IELCE activities may serve professionals with degrees and credentials in their native countries, or internationally trained professionals (ITPs), who can face challenges in transferring their degrees, credentials, and skills in the U.S. economy. IELCE activities can support ITPs and can address the workforce needs of ITPs through approaches like IET programs and targeted workforce preparation. These approaches are highlighted in this section of resources.
Untapped Talent: The Costs of Brain Waste Among Highly Skilled Immigrants in the United States
Migration Policy Institute’s report outlines the economic impacts of the underutilization of immigrant skills in the American economy. State leadership can use this research to make the case for the resources and programs needed to effectively meet the needs of internationally trained professionals that could be served in adult education.
Unlocking Skills: Successful Initiatives for Integrating Foreign-Trained Immigrant Professionals
Migration Policy Institute’s report summarizes the promising practices and program models for integrating foreign-trained professionals, including initiatives to reform state licensing laws, increasing advanced English language and bridge programming, using labor market data more effectively, and countering employer bias. State leadership can use this report to identity models and practices they can engage in to advance integration for students who are internationally trained professionals.
Texas Workforce Commission Adult Education and Literacy (AEL) Policy 04-16
This policy from the Texas Workforce Commission on IET and IELCE includes ITPs in their outline of English learners (01-17), and indicates the IET / IELCE programs should document and build on ELLs’ previous education, credentials, experience, and skills, including education and employment experience from native countries. State policy leaders can review this policy as an example for how to incorporate ITPs into state policy.
Advising Students with Foreign Degrees and Credentials
This guide, which includes guiding questions, sample scenarios, and flow charts, addresses the primary questions ITPs should consider when determining how to use their credentials as part of their new pathway in the United States. Instructors, advisors, and career navigators can use this guide when advising ITPs whose goals relate to employment, education, or entering a licensed profession.

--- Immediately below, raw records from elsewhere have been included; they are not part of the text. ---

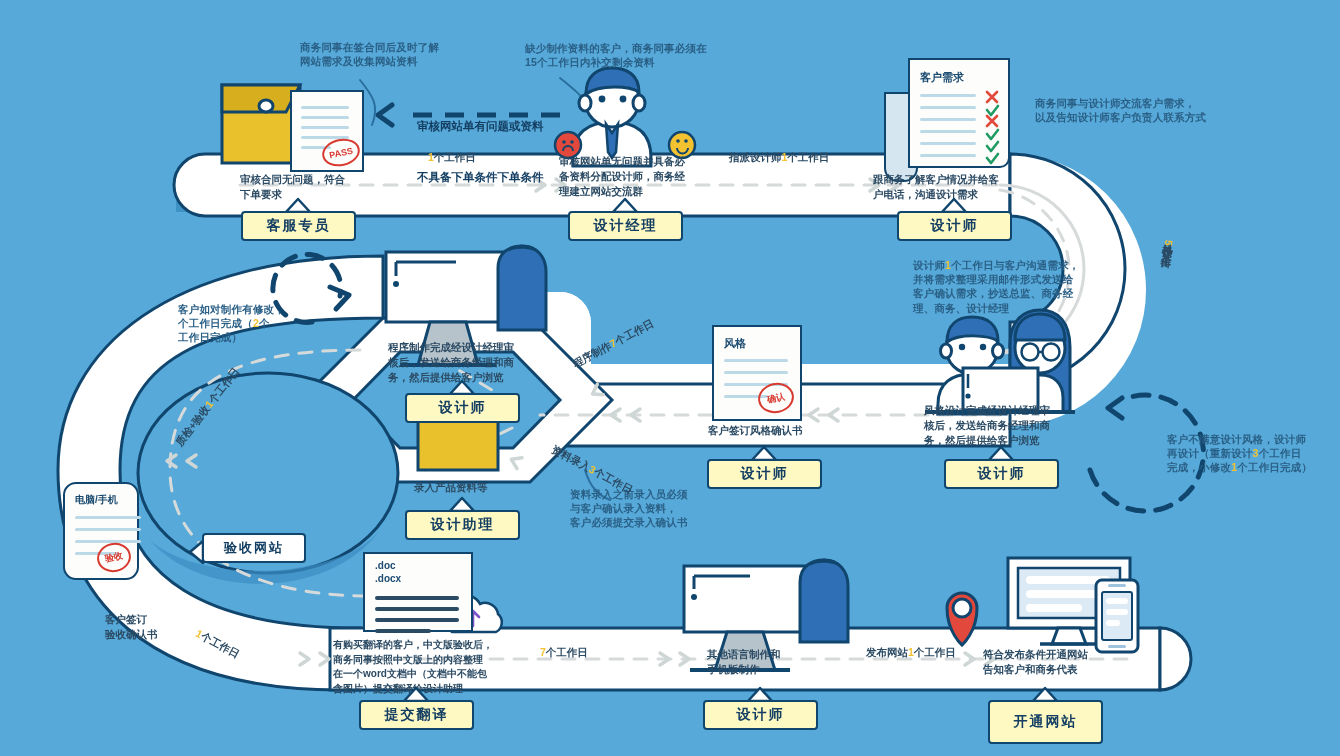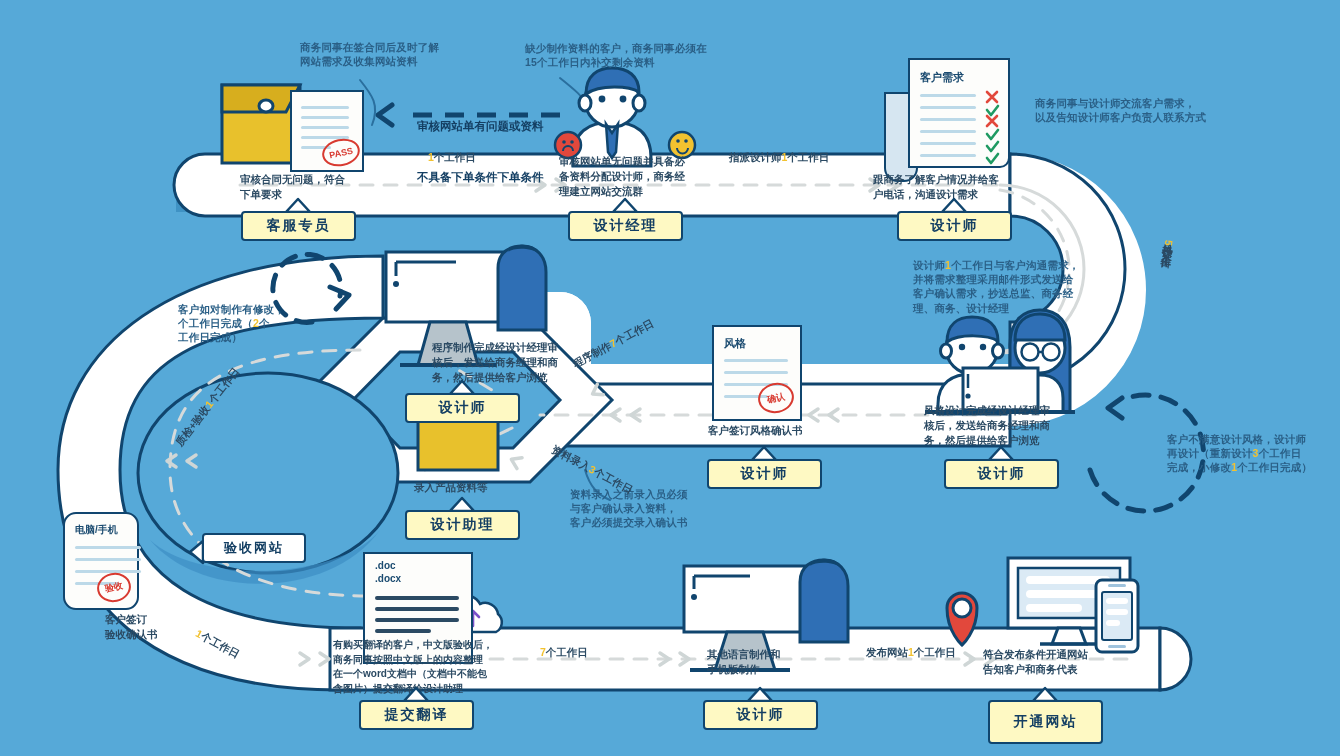--- a/index.html
+++ b/index.html
@@ -313,50 +313,50 @@
 
 <div class="card" style="left:712px;top:325px;width:90px;height:96px;">
   <div class="ttl" style="left:10px;top:9px;">风格</div>
   <div class="line" style="left:10px;top:32px;width:64px;"></div>
   <div class="line" style="left:10px;top:44px;width:64px;"></div>
   <div class="line" style="left:10px;top:56px;width:64px;"></div>
   <div class="line" style="left:10px;top:68px;width:44px;"></div>
   <div class="stampw" style="right:6px;bottom:6px;width:32px;height:26px;font-size:9px;">确认</div>
 </div>
 
-<div class="card" style="left:63px;top:512px;width:76px;height:98px;border-radius:13px;">
+<div class="card" style="left:63px;top:482px;width:76px;height:98px;border-radius:13px;">
   <div class="ttl" style="left:10px;top:9px;font-size:10px;">电脑/手机</div>
   <div class="line" style="left:10px;top:32px;width:66px;"></div>
   <div class="line" style="left:10px;top:44px;width:66px;"></div>
   <div class="line" style="left:10px;top:56px;width:66px;"></div>
   <div class="line" style="left:10px;top:68px;width:44px;"></div>
   <div class="stampw" style="right:6px;bottom:6px;width:30px;height:25px;font-size:9px;">验收</div>
 </div>
 
-<div class="card" style="left:363px;top:552px;width:110px;height:112px;">
+<div class="card" style="left:363px;top:552px;width:110px;height:80px;">
   <div class="ttl" style="left:10px;top:6px;font-size:10px;">.doc</div>
   <div class="ttl" style="left:10px;top:19px;font-size:10px;">.docx</div>
   <div class="line" style="left:10px;top:42px;width:84px;height:4px;background:#2b4a63;"></div>
   <div class="line" style="left:10px;top:53px;width:84px;height:4px;background:#2b4a63;"></div>
   <div class="line" style="left:10px;top:64px;width:84px;height:4px;background:#2b4a63;"></div>
   <div class="line" style="left:10px;top:75px;width:56px;height:4px;background:#2b4a63;"></div>
 </div>
 
 <div class="txt road" style="left:240px;top:172px;">审核合同无问题，符合
 下单要求</div>
 <div class="txt road" style="left:559px;top:154px;">审核网站单无问题并具备必
 备资料分配设计师，商务经
 理建立网站交流群</div>
 <div class="txt road" style="left:873px;top:172px;">跟商务了解客户情况并给客
 户电话，沟通设计需求</div>
 <div class="txt road" style="left:924px;top:403px;">风格设计完成经设计经理审
 核后，发送给商务经理和商
 务，然后提供给客户浏览</div>
 <div class="txt road" style="left:708px;top:423px;">客户签订风格确认书</div>
-<div class="txt road" style="left:388px;top:340px;margin-left:44px;">程序制作完成经设计经理审
+<div class="txt road" style="left:388px;top:340px;">程序制作完成经设计经理审
 核后，发送给商务经理和商
 务，然后提供给客户浏览</div>
 <div class="txt road" style="left:388px;top:480px;margin-left:26px;">录入产品资料等</div>
 <div class="txt road" style="left:105px;top:612px;">客户签订
 验收确认书</div>
 <div class="txt road-sm" style="left:333px;top:638px;">有购买翻译的客户，中文版验收后，
 商务同事按照中文版上的内容整理
 在一个word文档中（文档中不能包
 含图片）提交翻译给设计助理</div>
 <div class="txt road" style="left:707px;top:647px;">其他语言制作和

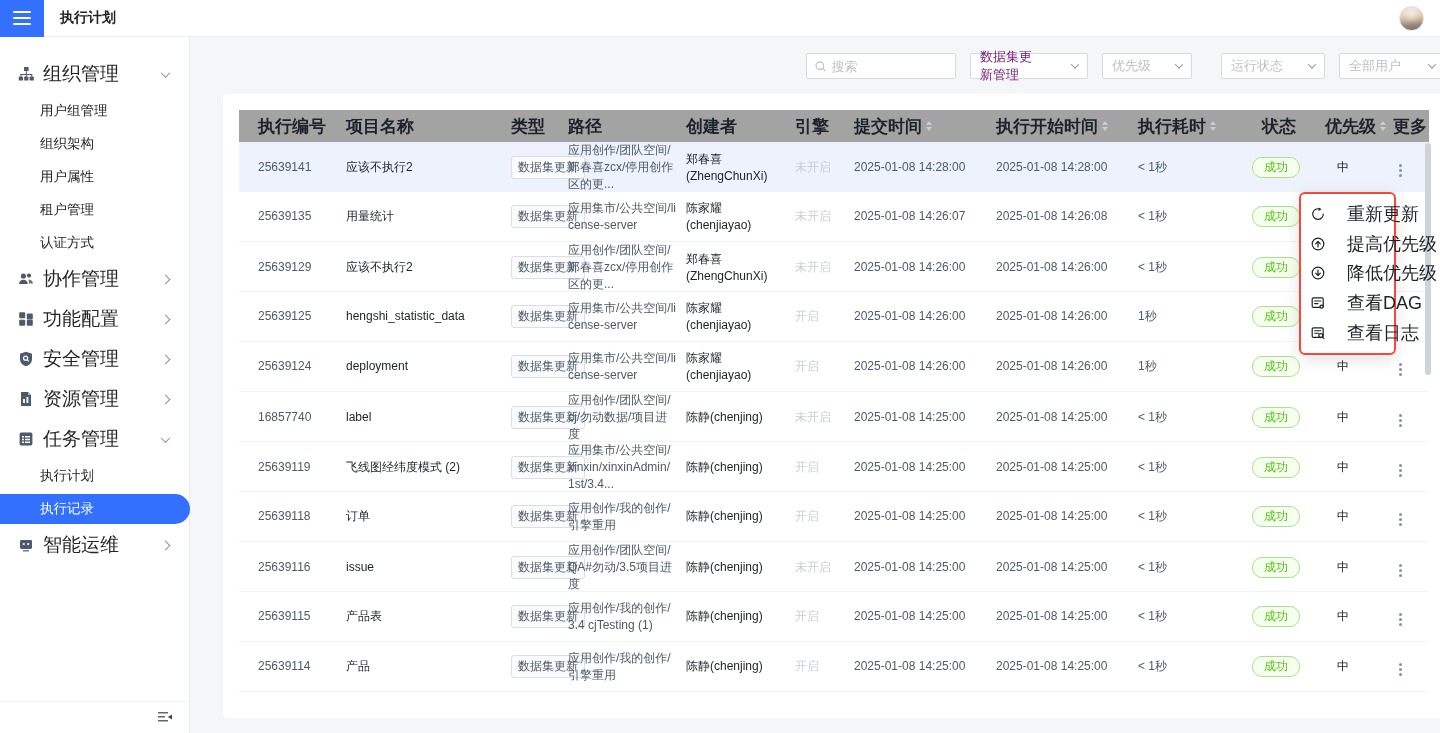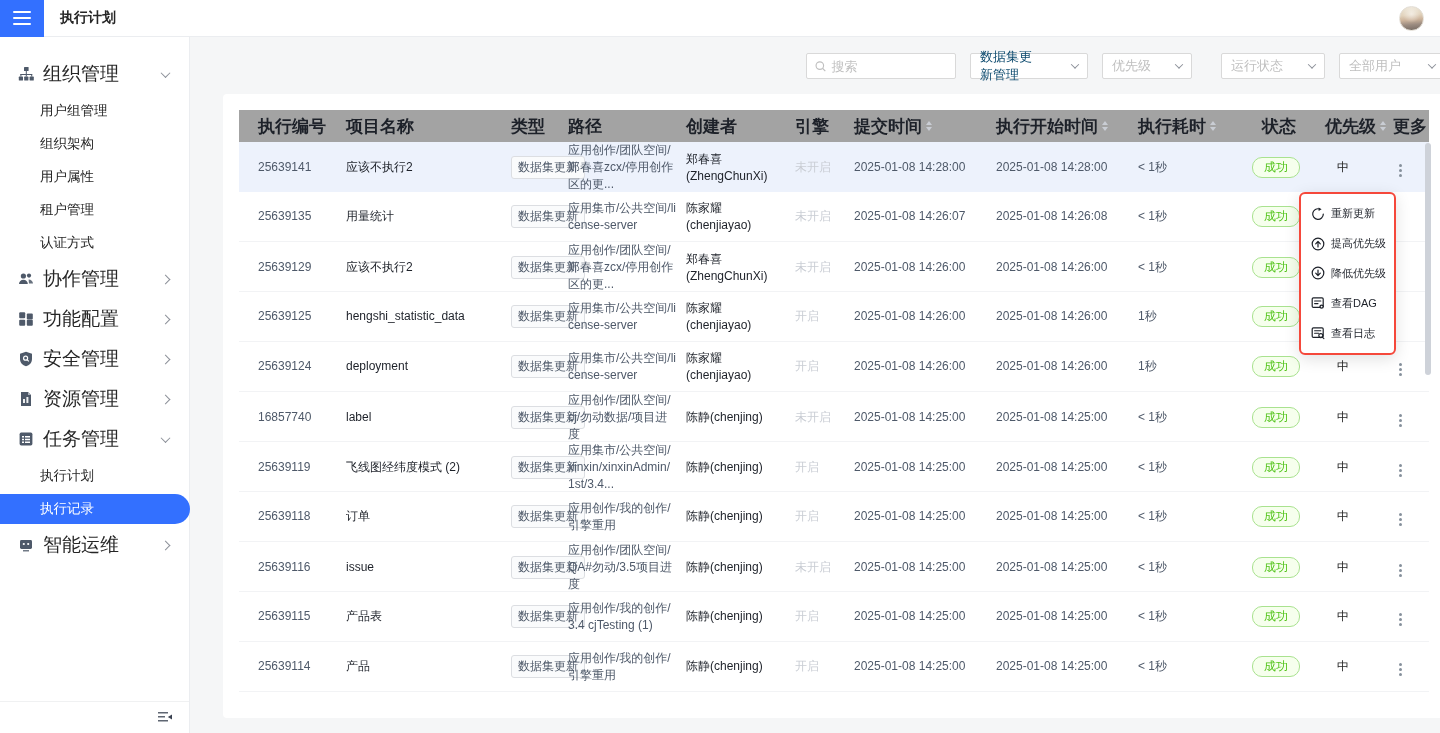--- a/index.html
+++ b/index.html
@@ -48,21 +48,21 @@
   .filterbar{ display:flex; justify-content:flex-end; align-items:center; gap:14px; height:26px;}
   .search{ width:150px; height:26px; background:#fff; border:1px solid #d9d9d9; border-radius:2px;
     display:flex; align-items:center; padding:0 8px; gap:5px;}
   .search input{ border:none; outline:none; width:100%; font-size:13px; color:#262626;
     font-family:inherit; background:transparent;}
   .search input::placeholder{ color:#bfbfbf;}
   .dd{ height:26px; background:#fff; border:1px solid #d9d9d9; border-radius:2px; display:flex;
     align-items:center; padding:0 9px; font-size:13px; color:#bfbfbf; cursor:pointer;}
   .dd .lbl{ flex:1;}
   .dd .chev{ margin-left:6px; width:6px; height:6px;}
-  .dd.dark{ color:#0c4a6e;gap:32px;}
+  .dd.dark{ color:#701a75;gap:32px;}
   .dd.gap-extra{ margin-left:15px;}
   
   .card{ position:relative; margin-top:15px; background:#fff; border-radius:4px; width:1222px;
     height:624px; padding:16px 16px 0 16px;}
   .grid{ display:grid;
     grid-template-columns:88px 165px 57px 118px 109px 59px 142px 142px 124px 63px 68px 1fr;
     align-items:center; padding-left:19px;}
   .thead{ height:32px; background:#a3a3a3; font-size:17px; font-weight:700; color:#1d2129;}
   .th{ display:flex; align-items:center; gap:4px;}
   .sort{ display:flex; flex-direction:column; gap:2px;}
@@ -84,22 +84,22 @@
   .c-prio{ padding-left:12px; color:#262626;}
   .dots{ display:inline-flex; flex-direction:column; gap:2px; padding:4px 6px; cursor:pointer;}
   .dots i{ width:3px; height:3px; border-radius:50%; background:#86909c; display:block;}
   
   .vscroll{ position:absolute; top:49px; right:14px; width:6px; height:232px;
     background:#ced2d9; border-radius:3px;}
   
   .ctxmenu{ position:fixed; left:1299px; top:192px; width:97px; height:163px; background:#fff;
     border:2px solid var(--red); border-radius:6px; box-shadow:0 4px 16px rgba(0,0,0,.12);
     display:flex; flex-direction:column; justify-content:space-around; padding:5px 0; z-index:40;}
-  .mi{ display:flex; align-items:center; gap:6px; padding:0 0 0 10px; height:30px;
-    font-size:11px; color:#1d2129; cursor:pointer; white-space:nowrap;}
+  .mi{ display:flex; align-items:center; gap:22px; padding:0 0 0 10px; height:30px;
+    font-size:18px; color:#1d2129; cursor:pointer; white-space:nowrap;}
   .mi svg{ flex:0 0 14px;}
 </style>
 </head>
 <body>
 
 <div class="topbar">
   <div class="burger">
     <i></i>
       <i></i>
       <i></i>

What Adult Educators Need to Know About Serving Skilled Immigrants
This summary of key strategies for serving skilled immigrants includes evaluating degrees and credentials and preparing for professional employment in the United States. Intake specialists, advisors, navigators, and instructors can use this to develop practices to develop their processes and programs for internationally trained professionals.
Professional Development, 2011
Supporting Skilled Immigrants: A Toolkit for ESL Practitioners
This toolkit outlines challenges and solutions for serving skilled immigrants, and chapter 3 focuses on strategies that can be used to address the language-learning needs of the highly skilled immigrant. Instructors can use this to develop contextualized curriculum and teaching strategies that address the needs of their learners with degrees and credentials from other countries.
Many immigrants face interrupted careers and economic loss because of issues with verification of their foreign credentials and licenses. Often in partnership with other organizations, IELCE activities can provide guidance on complex issues of foreign credential verification, and resources in this section can support this process.
Credentials for the Future: Mapping the Potential for Immigrant-Origin Adults in the United States
Migration Policy Institute’s report looks at the value of workforce credentials and certifications for immigrants who do not have postsecondary degrees, considering which other factors (like language level, etc.) are implicated in success for this population. State leadership can consider the policy implications of forwarding credentials and certifications outside of postsecondary degrees within adult education programs.
Informational Material, 2018
Spotlight on Occupational Licensing Reforms
Licensing and certification processes are limited and restrictive for internationally trained professionals, and this report summarizes the initiatives states have already taken to reduce barriers and initiate reform.
Upwardly Global Professional Licensing Guides for 10 popular careers, available for CA, IL, MI, NH, and NY
These state-specific guides detail steps required to earn a state professional license or credentials to return to the full practice of a regulated profession.
Informational Material, 2021
Getting Started: Finding an Evaluation Agency
The National Association of Credential Evaluation Services compiled this listing of credentialing organizations.
Guide to Common Work Authorization Documents for New Americans
The Maryland Department of Labor created a resource guide for service providers who are working to verify work authorization.